Top of DATA PROVIDED

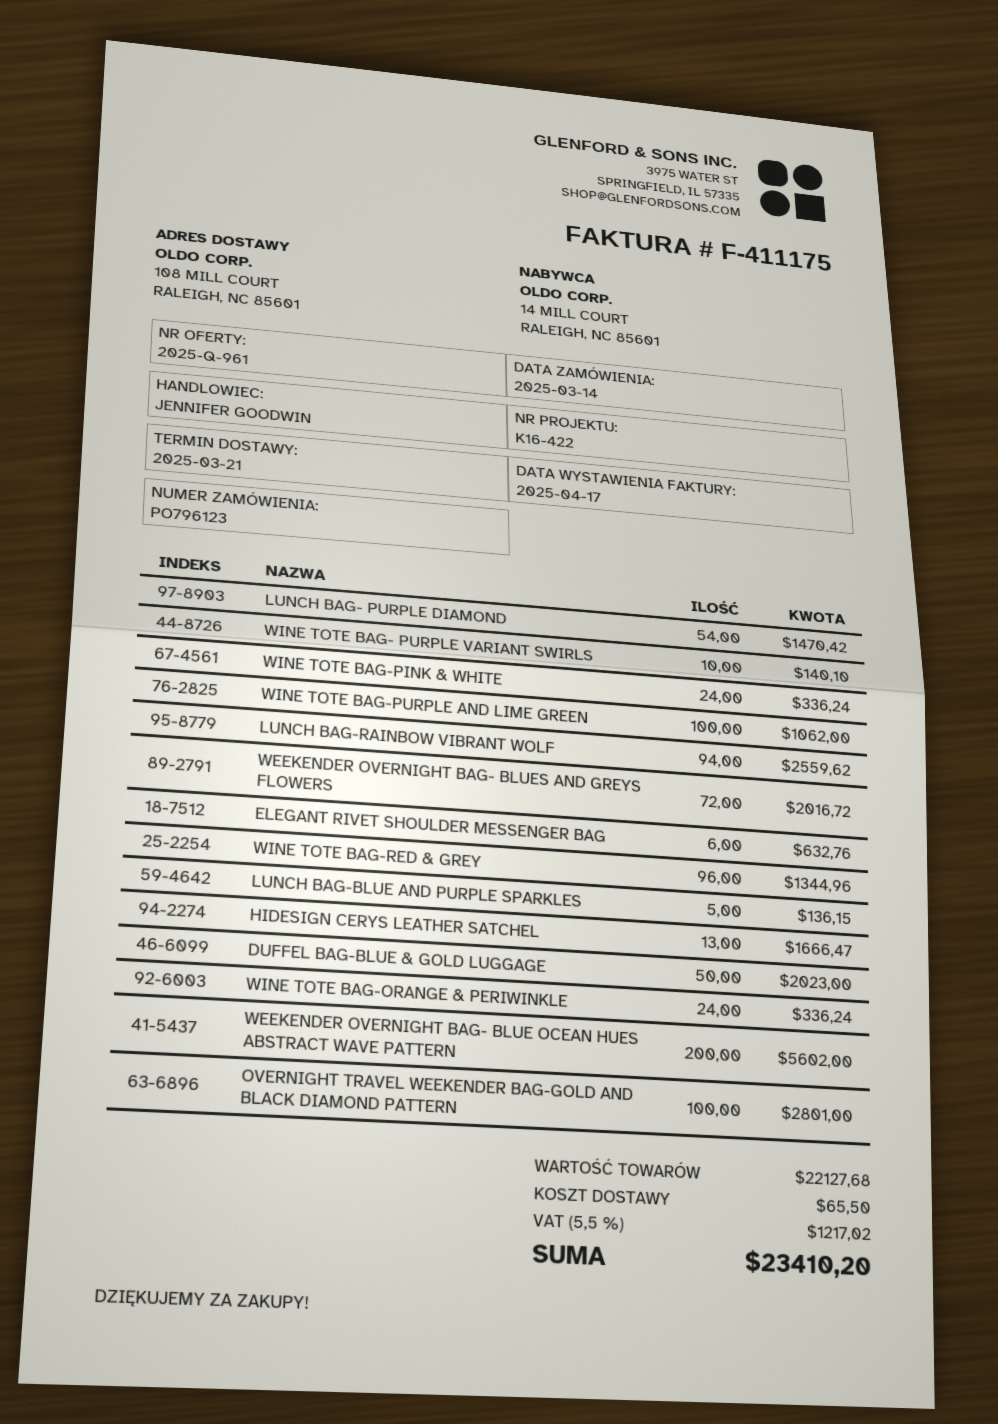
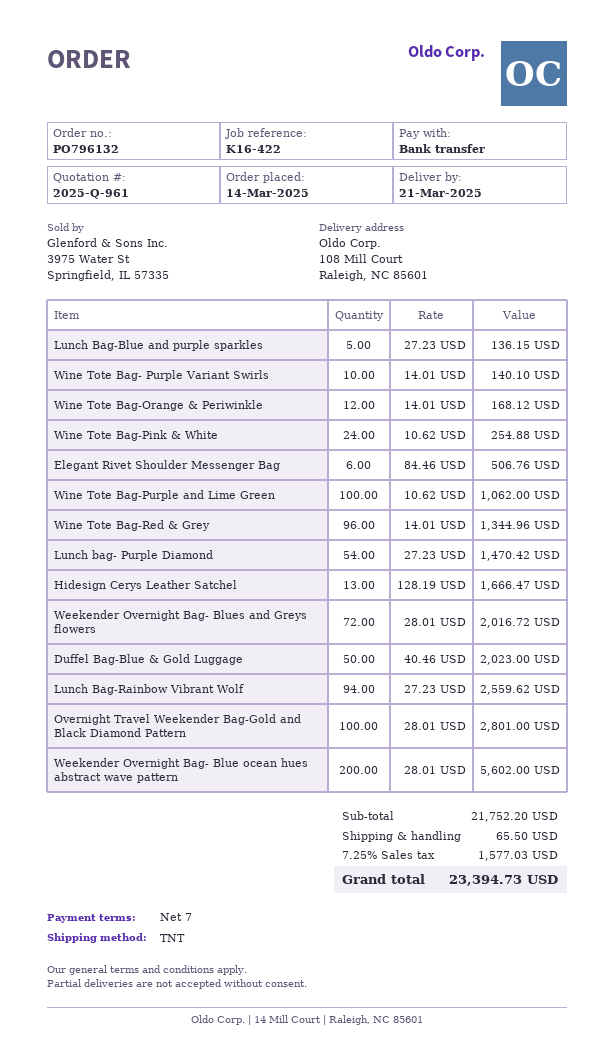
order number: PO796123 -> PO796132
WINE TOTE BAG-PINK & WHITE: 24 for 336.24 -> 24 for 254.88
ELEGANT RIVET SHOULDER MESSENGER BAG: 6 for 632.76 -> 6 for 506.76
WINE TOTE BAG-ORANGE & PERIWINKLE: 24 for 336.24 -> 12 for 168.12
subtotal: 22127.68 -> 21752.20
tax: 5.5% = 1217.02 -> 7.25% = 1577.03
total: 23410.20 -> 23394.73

Bottom of DATA PROVIDED

Hand back the data exactly as it appears, with all pictures cut.

order number: PO796123 -> PO796132
WINE TOTE BAG-PINK & WHITE: 24 for 336.24 -> 24 for 254.88
ELEGANT RIVET SHOULDER MESSENGER BAG: 6 for 632.76 -> 6 for 506.76
WINE TOTE BAG-ORANGE & PERIWINKLE: 24 for 336.24 -> 12 for 168.12
subtotal: 22127.68 -> 21752.20
tax: 5.5% = 1217.02 -> 7.25% = 1577.03
total: 23410.20 -> 23394.73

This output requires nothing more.